Aha! You might think triumphantly, quickly developing an inkling about where this might all come from. Let me tell you my own theory. A the heart of it is fear. Fear of other people’s anger, and fear of my own. The first part was easy for me to see. The uncontrollable, unpredictable outbursts of rage of my father formed the shadow monster reigning over my childhood. Never physically violent, they nonetheless had a great destructive force. In itself, these were scary and traumatising. But I shall make the bold claim that they only got their absolute power status over my family because no one called them out as what they really were: inappropriate, and in serious need of some critical self-reflection or therapy time. Never put into perspective. Instead, we all lived in speechless fear, and my father never received the critical feedback that might have resulted in a change: your behaviour is not ok and we do not accept it.

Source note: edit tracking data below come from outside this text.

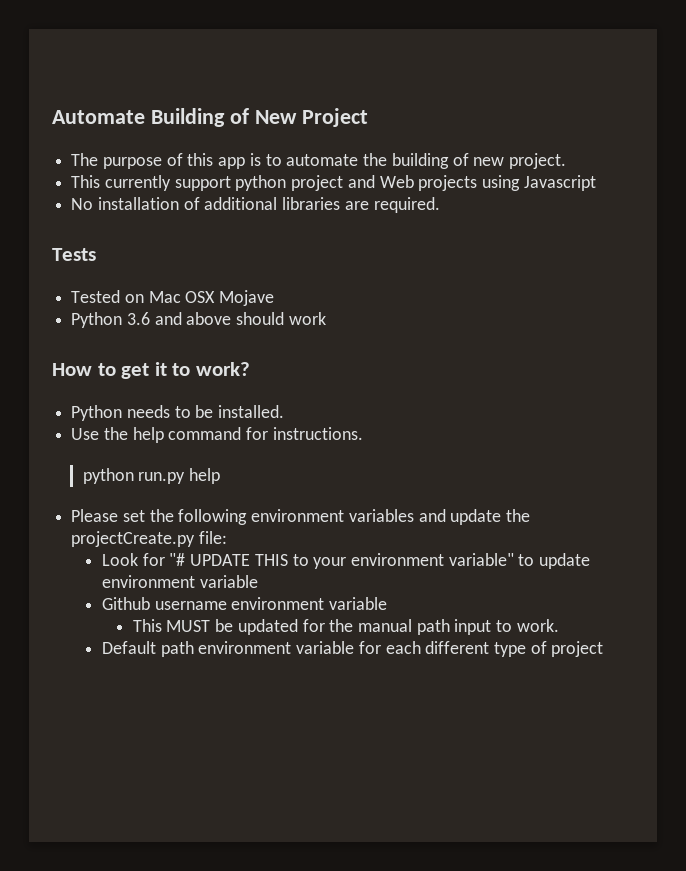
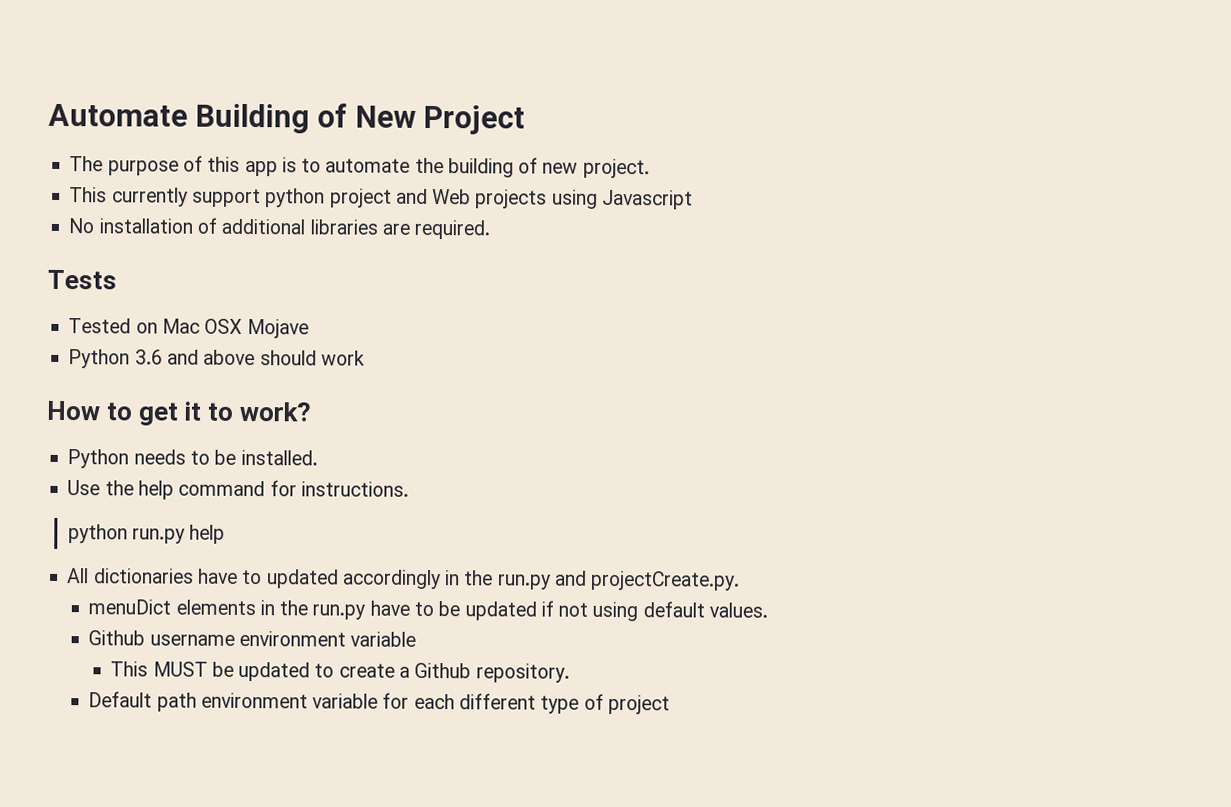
[71,509,531,525] [71,531,227,547] [101,553,591,569] [101,575,258,588] Please set the following environment variables and update the projectCreate.py file: // Look for "# UPDATE THIS to your environment variable" to update environment variable -> [67,568,741,591] [88,599,768,622] All dictionaries have to updated accordingly in the run.py and projectCreate.py. // menuDict elements in the run.py have to be updated if not using default values.
[302,619,559,635] for the manual path input to work. -> [314,662,570,683] to create a Github repository.

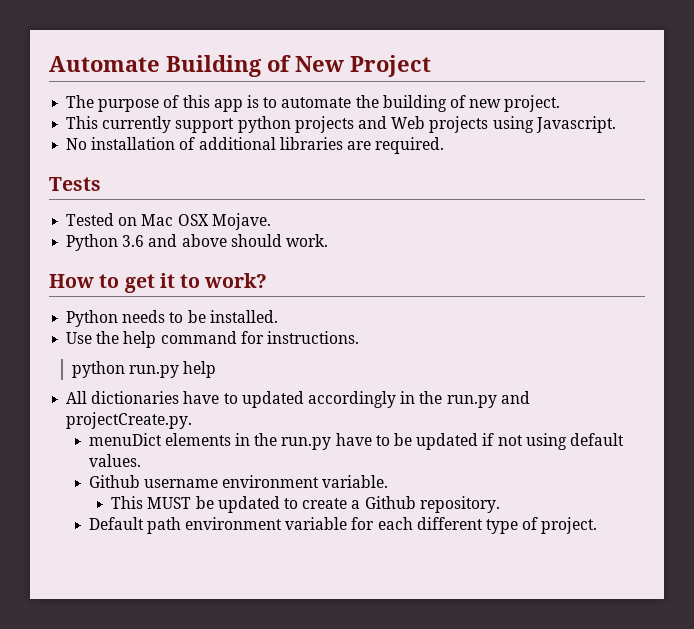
[329,188,392,208] project -> [294,116,354,133] projects
[601,189,693,210] Javascript -> [535,116,616,133] Javascript.
[246,319,309,339] Mojave -> [211,213,271,230] Mojave.
[320,350,365,366] work -> [285,234,328,247] work.
[350,631,417,647] variable -> [322,475,389,488] variable.
[607,694,670,715] project -> [541,517,598,534] project.

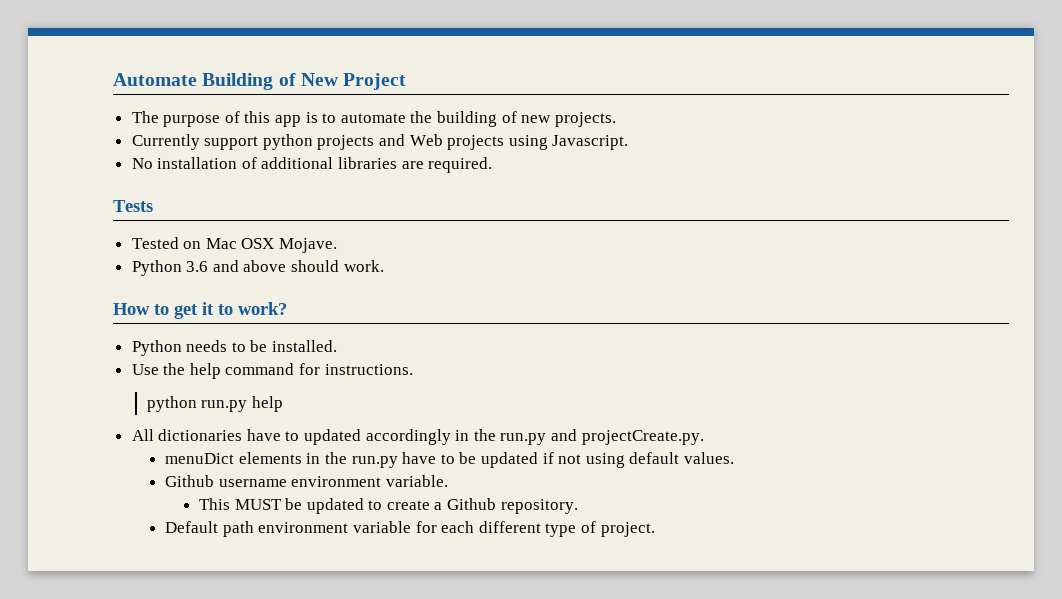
[504,95,561,112] [66,116,172,133] project. // This currently -> [554,112,616,127] [131,134,200,150] projects. // Currently

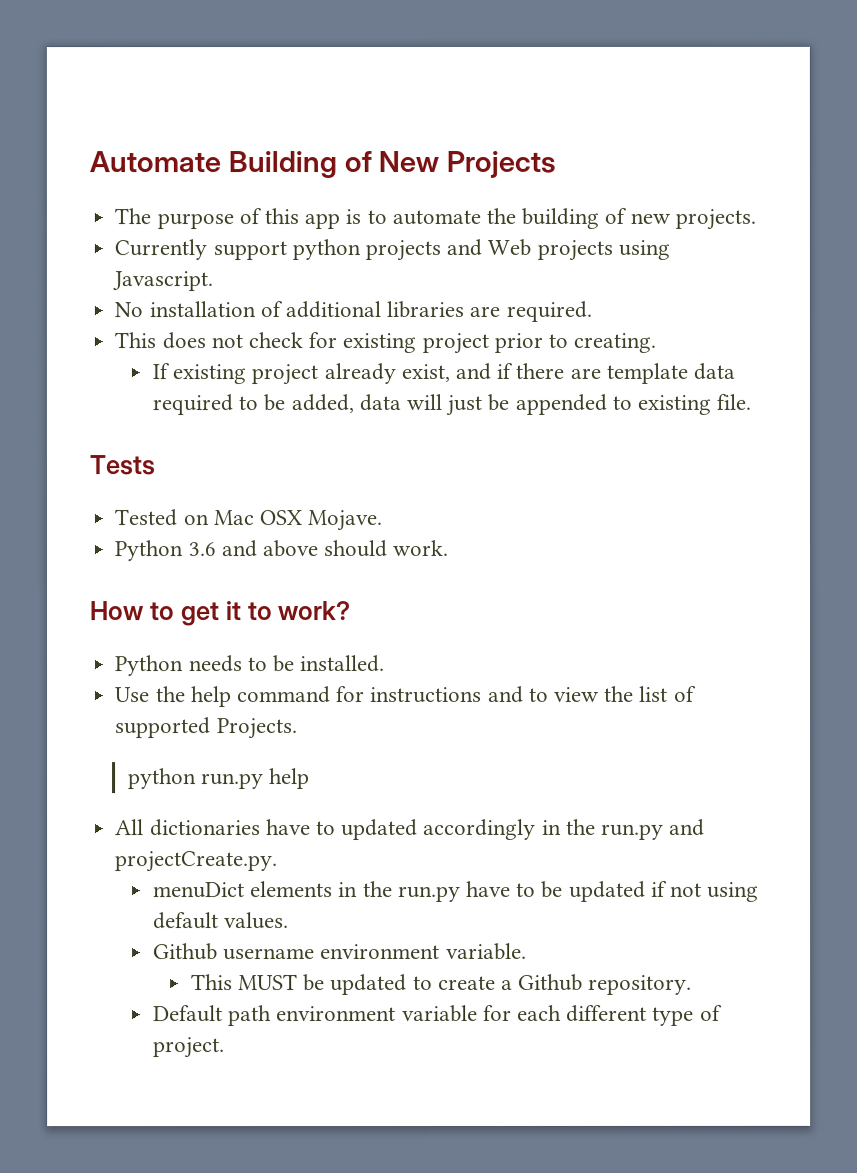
[343,73,407,90] Project -> [446,150,557,178] Projects
(493, 165) none -> [114,332,657,355] [151,362,736,386] [151,393,752,416] // This does not check for existing project prior to creating. // If existing project already exist, and if there are template data required to be added, data will just be appended to existing file.
[324,364,413,375] instructions. -> [370,685,697,704] [115,717,298,740] instructions and to view the list of supported Projects.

With his behaviour initially mainly directed at my mother, I believe I started to grow a pot of dislike for him around the age of twelve. I did not like the way he treated her. In my mind, I referred to this behavior as ‘Jekyl and Hyde’. A complete switch in personality from one minute to the next. Dangerously unpredictable. So of course, due to my fear of this man harbouring a monster inside, I never confronted him directly. Instead, I expressed my feelings in a consistent act of passive aggressiveness that lasted throughout my teenage years. Of course, my father soon picked up on this selective treatment he was receiving from his beloved daughter, and was probably bewildered and displeased. With monthly regularity, I pushed him one step too far and he exploded, his outbursts now directed at me as often as they were at my mother. A pattern we kept going over years. The feedback I received from my father, and by extension my mother, was clear. My behaviour was in the wrong. I was treating my father worse than ‘a beggar on the street’ and he did not deserve my dislike. Faced with this seemingly united front of my parents, I accepted this view and conceded. Every single episode ended in a tearful apology from me to my father. And with great consistency, I came away with the conclusion that I was worthless and did not deserve my place on earth. I was the home wrecker of our family, not him. But my underlying feelings of anger towards him didn’t just disappear. I had to put them somewhere. Enter self harm.

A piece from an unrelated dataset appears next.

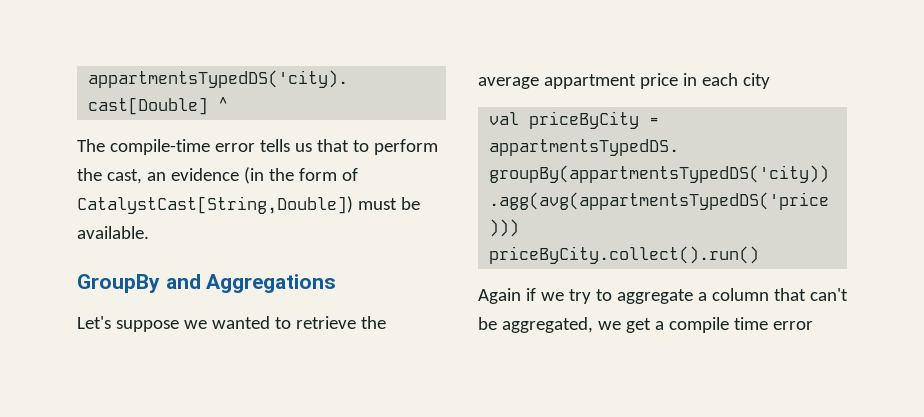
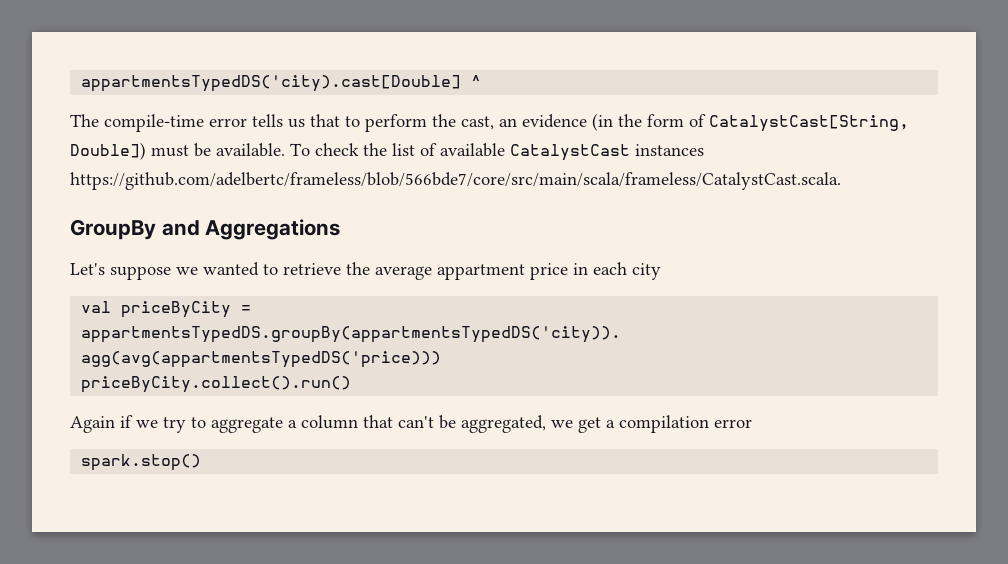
[77,196,353,214] CatalystCast[String,Double]) -> [709,115,909,132] [70,142,146,160] CatalystCast[String, Double])
(149, 232) none -> [290,143,704,161] [70,172,841,190] To check the list of available CatalystCast instances https://github.com/adelbertc/frameless/blob/566bde7/core/src/main/scala/frameless/CatalystCast.scala.
[668,317,813,333] compile time error -> [619,415,752,433] [81,454,202,471] compilation error // spark.stop()

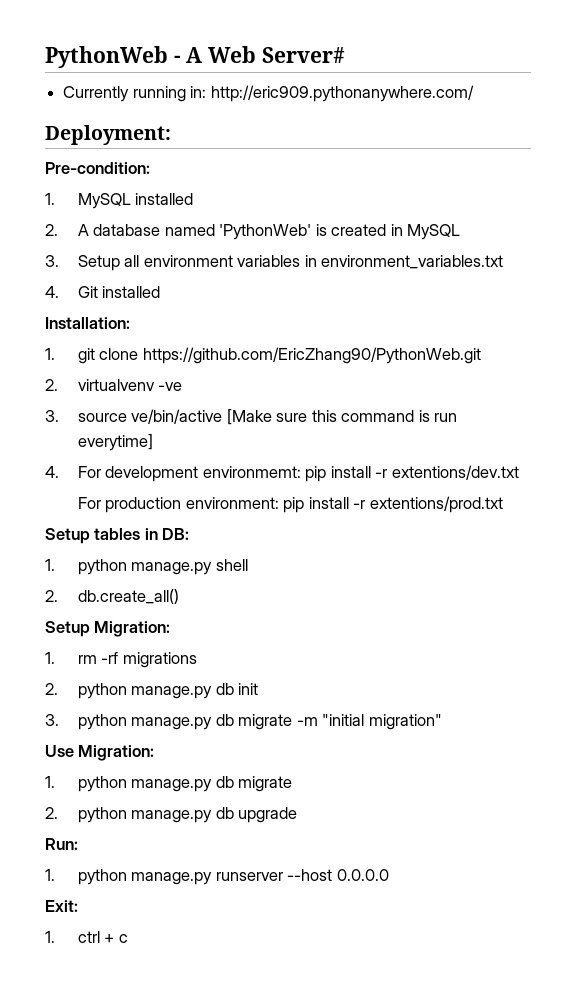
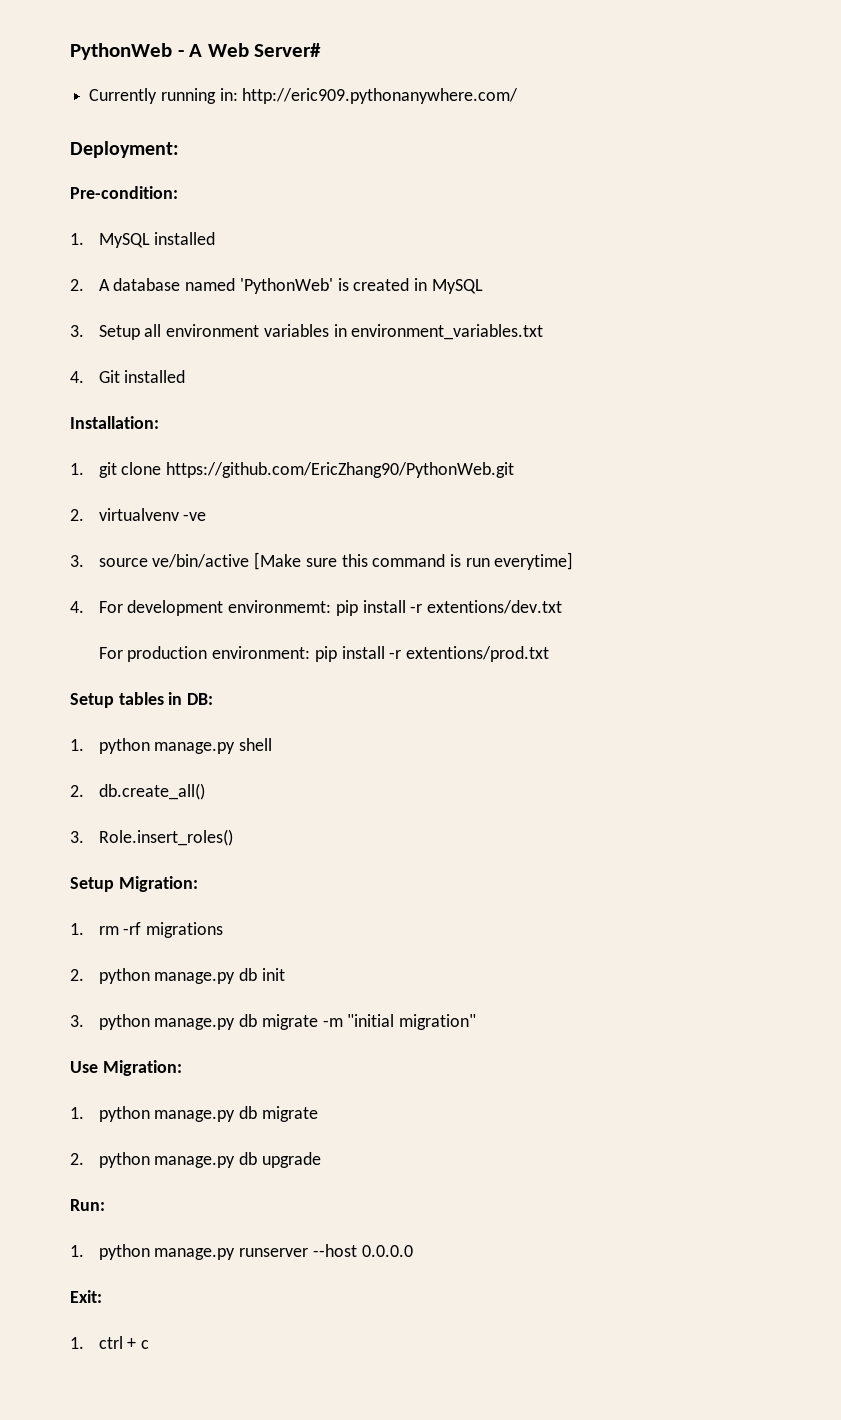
(179, 596) none -> [70,829,233,846] // 3. Role.insert_roles()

So two things made their firm mark on me by the time I was grown up. A great fear of a male figure being angry at me, and the lesson that my own, passive aggressive anger outbursts rendered me worthless. At university, It took one more paternal-flavoured male first treating me inappropriately, and then expressing their anger at my final rejection to tip me over the edge. Enter depression.
After some very tough therapeutic work, enter recovery.
So what now? My mother finally turned herself around and has started to give my father the much needed critical feedback he never received. This has drastically improved the relationship between me and my father – someone else has taken over the critical torch. I know that I need to forgive my teenage self and retrospectively acquit her passive aggressiveness. Heck, I might even commend it. But most importantly, I need to work on the node in my head that directs every feeling of anger towards sadness, or feelings of autoagression at worst. People will cross me again, but I not prepared to become depressed or cut again. That much I know, and I think it’s a big step.
I am going to make a wild guess and say that the issue I described above is more common among women than men. An angry woman? How unpleasant. An (appropriately) angry man? What a fierce warrior. But that’s another story for another article.